• **Task to complete**
Omitting any pictures, transcribe the entries below exactly.

----

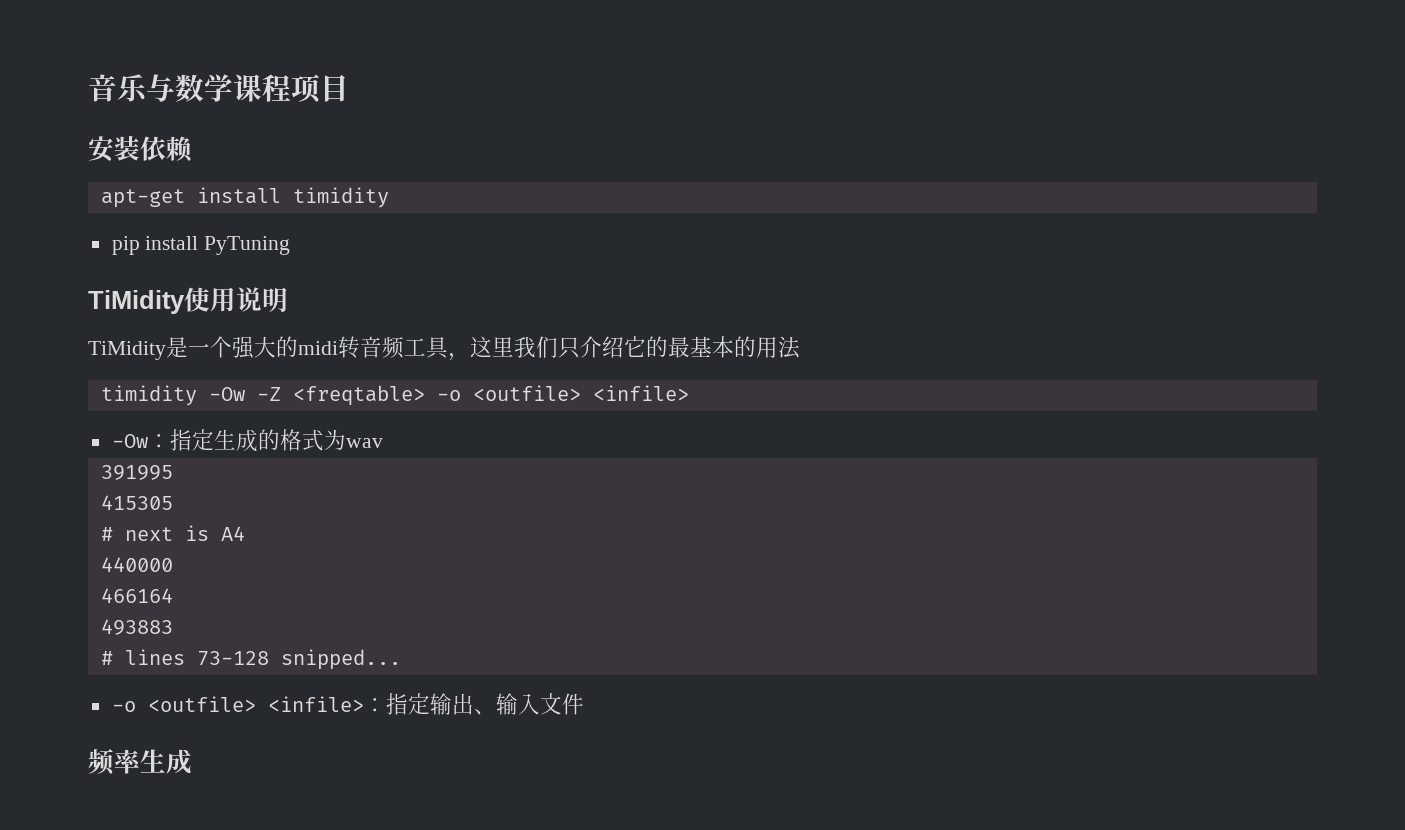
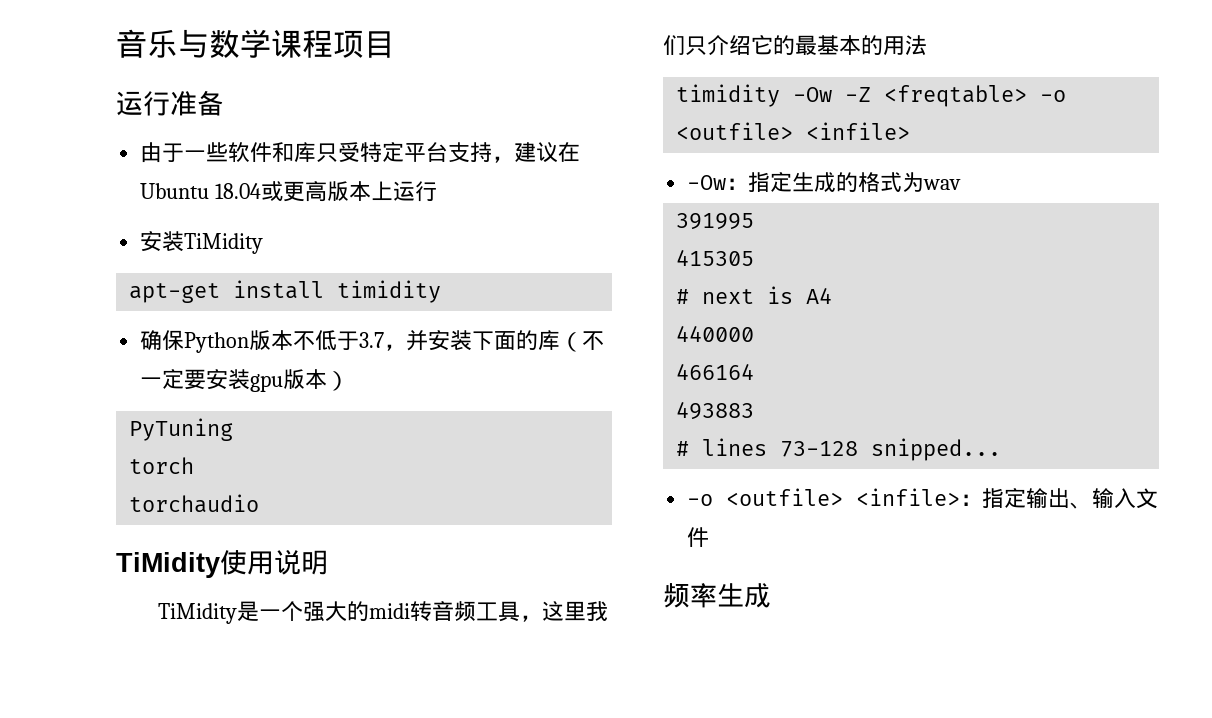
- 安装依赖
+ 运行准备
+ 由于一些软件和库只受特定平台支持，建议在Ubuntu 18.04或更高版本上运行
+ 安装TiMidity
- pip install PyTuning
+ 确保Python版本不低于3.7，并安装下面的库（不一定要安装gpu版本）
+ PyTuning
+ torch
+ torchaudio

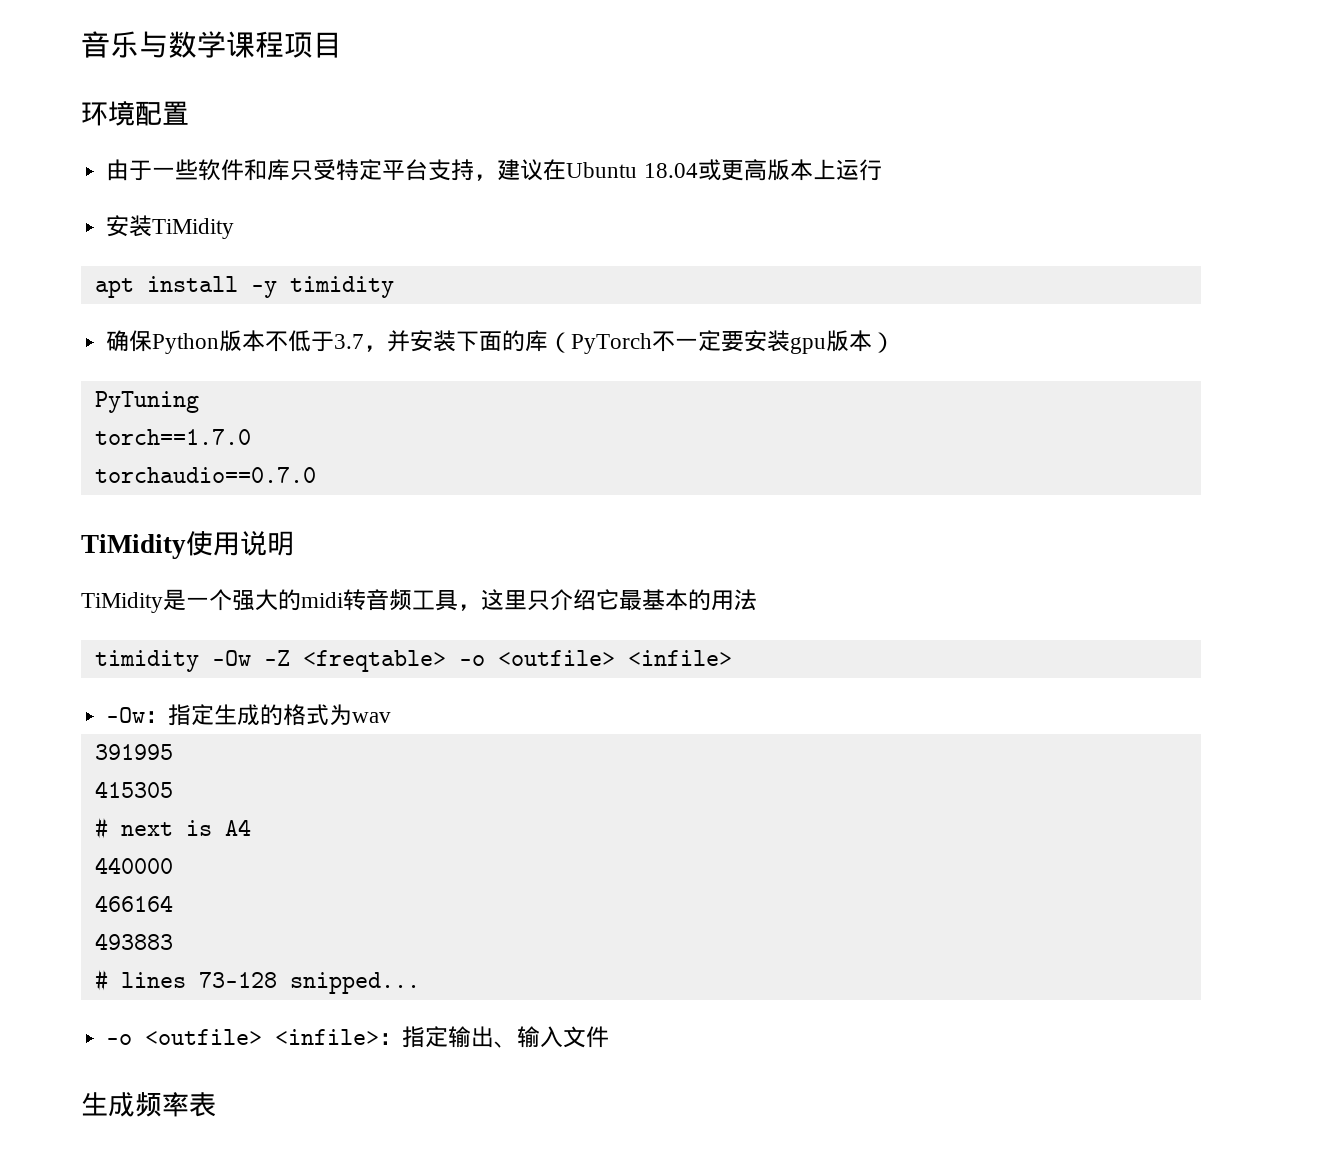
- 运行准备
+ 环境配置
- apt-get install timidity
+ apt install -y timidity
- 确保Python版本不低于3.7，并安装下面的库（不一定要安装gpu版本）
+ 确保Python版本不低于3.7，并安装下面的库（PyTorch不一定要安装gpu版本）
- torch
- torchaudio
+ torch==1.7.0
+ torchaudio==0.7.0
- TiMidity是一个强大的midi转音频工具，这里我们只介绍它的最基本的用法
+ TiMidity是一个强大的midi转音频工具，这里只介绍它最基本的用法
- 频率生成
+ 生成频率表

----

• **Written reply**
- 安装依赖
+ 运行准备
+ 由于一些软件和库只受特定平台支持，建议在Ubuntu 18.04或更高版本上运行
+ 安装TiMidity
- pip install PyTuning
+ 确保Python版本不低于3.7，并安装下面的库（不一定要安装gpu版本）
+ PyTuning
+ torch
+ torchaudio

- 运行准备
+ 环境配置
- apt-get install timidity
+ apt install -y timidity
- 确保Python版本不低于3.7，并安装下面的库（不一定要安装gpu版本）
+ 确保Python版本不低于3.7，并安装下面的库（PyTorch不一定要安装gpu版本）
- torch
- torchaudio
+ torch==1.7.0
+ torchaudio==0.7.0
- TiMidity是一个强大的midi转音频工具，这里我们只介绍它的最基本的用法
+ TiMidity是一个强大的midi转音频工具，这里只介绍它最基本的用法
- 频率生成
+ 生成频率表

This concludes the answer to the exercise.